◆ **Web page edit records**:
▼

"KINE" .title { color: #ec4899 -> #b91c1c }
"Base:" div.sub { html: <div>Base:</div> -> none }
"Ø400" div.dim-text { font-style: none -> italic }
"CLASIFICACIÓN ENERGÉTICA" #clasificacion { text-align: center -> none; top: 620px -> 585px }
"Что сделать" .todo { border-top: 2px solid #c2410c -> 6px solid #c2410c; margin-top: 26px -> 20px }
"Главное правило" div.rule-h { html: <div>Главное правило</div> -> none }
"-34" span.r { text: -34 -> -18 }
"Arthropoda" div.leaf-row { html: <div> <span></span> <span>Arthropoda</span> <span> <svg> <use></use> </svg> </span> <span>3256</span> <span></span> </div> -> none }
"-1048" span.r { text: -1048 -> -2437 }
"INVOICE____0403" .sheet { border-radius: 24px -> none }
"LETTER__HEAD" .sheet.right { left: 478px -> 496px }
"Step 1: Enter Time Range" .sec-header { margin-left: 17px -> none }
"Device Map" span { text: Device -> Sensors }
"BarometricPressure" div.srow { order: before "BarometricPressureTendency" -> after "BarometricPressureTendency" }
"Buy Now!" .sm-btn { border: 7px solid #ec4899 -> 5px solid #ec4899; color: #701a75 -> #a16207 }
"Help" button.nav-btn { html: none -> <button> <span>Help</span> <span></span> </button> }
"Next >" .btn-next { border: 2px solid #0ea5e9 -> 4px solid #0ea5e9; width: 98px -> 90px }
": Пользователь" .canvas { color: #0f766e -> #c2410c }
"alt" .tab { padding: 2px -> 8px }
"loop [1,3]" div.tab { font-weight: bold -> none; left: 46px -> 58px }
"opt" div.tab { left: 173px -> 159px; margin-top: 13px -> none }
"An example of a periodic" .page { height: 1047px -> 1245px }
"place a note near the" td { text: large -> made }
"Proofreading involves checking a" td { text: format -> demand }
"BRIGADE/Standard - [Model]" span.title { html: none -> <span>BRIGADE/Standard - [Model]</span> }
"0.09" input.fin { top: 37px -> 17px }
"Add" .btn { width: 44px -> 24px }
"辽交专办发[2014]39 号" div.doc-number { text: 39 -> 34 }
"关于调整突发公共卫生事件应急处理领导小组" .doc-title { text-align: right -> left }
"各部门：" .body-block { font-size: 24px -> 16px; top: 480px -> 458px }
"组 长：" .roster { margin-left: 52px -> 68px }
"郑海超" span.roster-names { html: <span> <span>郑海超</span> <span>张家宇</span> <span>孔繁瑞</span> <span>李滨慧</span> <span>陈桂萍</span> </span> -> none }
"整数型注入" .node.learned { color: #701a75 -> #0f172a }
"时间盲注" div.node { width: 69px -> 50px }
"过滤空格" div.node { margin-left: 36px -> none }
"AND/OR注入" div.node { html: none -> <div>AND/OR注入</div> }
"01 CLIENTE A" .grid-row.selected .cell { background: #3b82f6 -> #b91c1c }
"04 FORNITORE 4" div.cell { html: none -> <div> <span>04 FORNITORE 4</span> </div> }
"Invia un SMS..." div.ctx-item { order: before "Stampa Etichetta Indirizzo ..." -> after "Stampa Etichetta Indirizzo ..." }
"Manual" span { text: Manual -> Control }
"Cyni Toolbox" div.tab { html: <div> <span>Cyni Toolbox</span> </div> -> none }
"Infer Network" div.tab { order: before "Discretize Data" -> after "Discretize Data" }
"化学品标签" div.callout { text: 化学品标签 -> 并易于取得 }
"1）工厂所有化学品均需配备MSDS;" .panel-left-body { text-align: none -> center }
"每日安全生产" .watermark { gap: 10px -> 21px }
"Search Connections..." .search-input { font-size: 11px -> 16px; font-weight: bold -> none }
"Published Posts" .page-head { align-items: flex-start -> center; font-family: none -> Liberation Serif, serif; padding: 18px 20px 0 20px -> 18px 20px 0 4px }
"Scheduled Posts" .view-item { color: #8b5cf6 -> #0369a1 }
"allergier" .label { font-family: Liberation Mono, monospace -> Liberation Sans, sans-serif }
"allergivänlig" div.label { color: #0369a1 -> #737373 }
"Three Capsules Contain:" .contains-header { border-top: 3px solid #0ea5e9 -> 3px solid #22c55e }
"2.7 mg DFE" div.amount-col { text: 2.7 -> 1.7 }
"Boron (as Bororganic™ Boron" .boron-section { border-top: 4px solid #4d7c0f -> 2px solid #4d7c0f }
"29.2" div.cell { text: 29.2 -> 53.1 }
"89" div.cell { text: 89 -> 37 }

▲

Return, exactly, the lines from the first line of the records above to the line containing "border-top: 2px solid", both included.

◆ **Response to the exercise**:
"KINE" .title { color: #ec4899 -> #b91c1c }
"Base:" div.sub { html: <div>Base:</div> -> none }
"Ø400" div.dim-text { font-style: none -> italic }
"CLASIFICACIÓN ENERGÉTICA" #clasificacion { text-align: center -> none; top: 620px -> 585px }
"Что сделать" .todo { border-top: 2px solid #c2410c -> 6px solid #c2410c; margin-top: 26px -> 20px }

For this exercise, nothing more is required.